▶ **Exercise instructions**:
Below are the entries. Transcribe exactly the lines from the one with "total quantity: 23 -> 21" through the one with "CHICCO CHICCO CROC", ends included, and leave out all others.

Entries taken from a collection

§ §

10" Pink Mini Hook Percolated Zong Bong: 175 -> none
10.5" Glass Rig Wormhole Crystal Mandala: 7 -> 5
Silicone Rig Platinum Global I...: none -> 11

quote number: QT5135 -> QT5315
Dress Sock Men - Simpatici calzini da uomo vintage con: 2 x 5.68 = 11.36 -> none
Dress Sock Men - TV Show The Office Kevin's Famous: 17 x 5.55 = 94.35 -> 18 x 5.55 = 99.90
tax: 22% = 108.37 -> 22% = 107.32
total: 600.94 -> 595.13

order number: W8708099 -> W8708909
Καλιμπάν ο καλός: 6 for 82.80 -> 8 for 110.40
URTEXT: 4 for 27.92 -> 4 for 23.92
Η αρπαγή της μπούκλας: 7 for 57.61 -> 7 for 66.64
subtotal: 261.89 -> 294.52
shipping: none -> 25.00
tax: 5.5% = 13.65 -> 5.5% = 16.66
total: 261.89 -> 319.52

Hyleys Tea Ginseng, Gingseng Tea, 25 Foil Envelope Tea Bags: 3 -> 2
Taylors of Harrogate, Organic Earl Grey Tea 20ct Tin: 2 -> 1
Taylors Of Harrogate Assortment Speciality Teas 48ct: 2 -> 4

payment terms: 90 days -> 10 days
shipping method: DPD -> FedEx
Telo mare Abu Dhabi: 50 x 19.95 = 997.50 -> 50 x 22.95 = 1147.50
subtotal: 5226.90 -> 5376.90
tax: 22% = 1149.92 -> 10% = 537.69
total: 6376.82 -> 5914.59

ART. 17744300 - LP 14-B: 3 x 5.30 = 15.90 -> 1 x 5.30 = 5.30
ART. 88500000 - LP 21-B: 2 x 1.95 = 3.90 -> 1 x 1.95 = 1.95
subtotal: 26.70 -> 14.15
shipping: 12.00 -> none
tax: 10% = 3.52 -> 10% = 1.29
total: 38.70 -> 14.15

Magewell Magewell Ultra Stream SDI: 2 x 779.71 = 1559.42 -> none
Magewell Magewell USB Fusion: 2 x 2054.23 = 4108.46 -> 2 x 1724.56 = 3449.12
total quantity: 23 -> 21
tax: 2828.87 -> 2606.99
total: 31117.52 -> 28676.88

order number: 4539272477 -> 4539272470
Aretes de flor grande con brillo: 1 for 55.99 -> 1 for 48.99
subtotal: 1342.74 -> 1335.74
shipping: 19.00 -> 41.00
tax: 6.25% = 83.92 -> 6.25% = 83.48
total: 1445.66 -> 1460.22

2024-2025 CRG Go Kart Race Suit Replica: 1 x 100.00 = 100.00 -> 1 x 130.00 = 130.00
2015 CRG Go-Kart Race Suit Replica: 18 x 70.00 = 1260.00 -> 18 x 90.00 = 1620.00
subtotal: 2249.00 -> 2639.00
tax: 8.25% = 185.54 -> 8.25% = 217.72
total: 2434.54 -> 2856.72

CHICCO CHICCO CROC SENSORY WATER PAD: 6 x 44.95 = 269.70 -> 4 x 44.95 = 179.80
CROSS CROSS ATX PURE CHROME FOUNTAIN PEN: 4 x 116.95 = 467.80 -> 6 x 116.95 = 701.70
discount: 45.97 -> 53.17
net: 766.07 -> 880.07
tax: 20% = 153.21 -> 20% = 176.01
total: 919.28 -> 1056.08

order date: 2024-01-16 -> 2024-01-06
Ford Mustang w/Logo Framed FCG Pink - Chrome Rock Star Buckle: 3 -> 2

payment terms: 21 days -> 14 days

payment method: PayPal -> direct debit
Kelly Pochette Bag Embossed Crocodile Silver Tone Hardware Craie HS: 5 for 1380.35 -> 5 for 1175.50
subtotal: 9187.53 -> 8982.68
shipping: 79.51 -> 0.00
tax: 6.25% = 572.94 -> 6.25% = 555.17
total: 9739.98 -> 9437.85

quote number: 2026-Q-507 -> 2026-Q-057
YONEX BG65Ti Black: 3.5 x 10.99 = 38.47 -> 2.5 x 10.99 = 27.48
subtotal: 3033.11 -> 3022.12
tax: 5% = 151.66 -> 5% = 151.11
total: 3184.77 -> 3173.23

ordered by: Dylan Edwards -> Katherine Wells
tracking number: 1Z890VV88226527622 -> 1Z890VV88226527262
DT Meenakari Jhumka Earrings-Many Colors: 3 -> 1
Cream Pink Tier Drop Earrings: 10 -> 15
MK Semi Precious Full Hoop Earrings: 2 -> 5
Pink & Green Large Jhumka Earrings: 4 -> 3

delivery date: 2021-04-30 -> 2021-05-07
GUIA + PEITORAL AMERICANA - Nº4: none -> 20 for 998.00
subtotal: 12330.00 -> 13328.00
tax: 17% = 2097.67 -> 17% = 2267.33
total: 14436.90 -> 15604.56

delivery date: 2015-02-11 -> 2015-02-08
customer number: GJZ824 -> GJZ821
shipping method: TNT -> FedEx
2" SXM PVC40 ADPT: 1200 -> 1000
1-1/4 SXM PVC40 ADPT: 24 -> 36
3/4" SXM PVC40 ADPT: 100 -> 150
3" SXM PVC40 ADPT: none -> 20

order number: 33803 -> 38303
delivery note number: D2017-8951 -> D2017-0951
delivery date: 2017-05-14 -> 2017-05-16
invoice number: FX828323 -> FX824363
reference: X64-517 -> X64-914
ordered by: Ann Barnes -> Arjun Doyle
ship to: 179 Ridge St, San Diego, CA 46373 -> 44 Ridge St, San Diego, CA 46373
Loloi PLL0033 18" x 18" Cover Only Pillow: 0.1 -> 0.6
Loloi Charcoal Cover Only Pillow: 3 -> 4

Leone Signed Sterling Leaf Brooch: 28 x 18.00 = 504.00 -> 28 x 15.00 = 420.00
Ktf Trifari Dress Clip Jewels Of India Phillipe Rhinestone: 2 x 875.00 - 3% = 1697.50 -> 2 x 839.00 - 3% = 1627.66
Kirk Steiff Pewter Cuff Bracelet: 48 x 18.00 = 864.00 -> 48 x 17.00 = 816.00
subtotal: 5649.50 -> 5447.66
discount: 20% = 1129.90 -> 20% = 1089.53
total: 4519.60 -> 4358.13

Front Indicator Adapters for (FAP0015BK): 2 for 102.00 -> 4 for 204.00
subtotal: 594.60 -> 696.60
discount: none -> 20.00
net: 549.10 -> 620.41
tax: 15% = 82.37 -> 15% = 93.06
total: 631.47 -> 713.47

§ §

▶ **Solution for this problem**:
total quantity: 23 -> 21
tax: 2828.87 -> 2606.99
total: 31117.52 -> 28676.88

order number: 4539272477 -> 4539272470
Aretes de flor grande con brillo: 1 for 55.99 -> 1 for 48.99
subtotal: 1342.74 -> 1335.74
shipping: 19.00 -> 41.00
tax: 6.25% = 83.92 -> 6.25% = 83.48
total: 1445.66 -> 1460.22

2024-2025 CRG Go Kart Race Suit Replica: 1 x 100.00 = 100.00 -> 1 x 130.00 = 130.00
2015 CRG Go-Kart Race Suit Replica: 18 x 70.00 = 1260.00 -> 18 x 90.00 = 1620.00
subtotal: 2249.00 -> 2639.00
tax: 8.25% = 185.54 -> 8.25% = 217.72
total: 2434.54 -> 2856.72

CHICCO CHICCO CROC SENSORY WATER PAD: 6 x 44.95 = 269.70 -> 4 x 44.95 = 179.80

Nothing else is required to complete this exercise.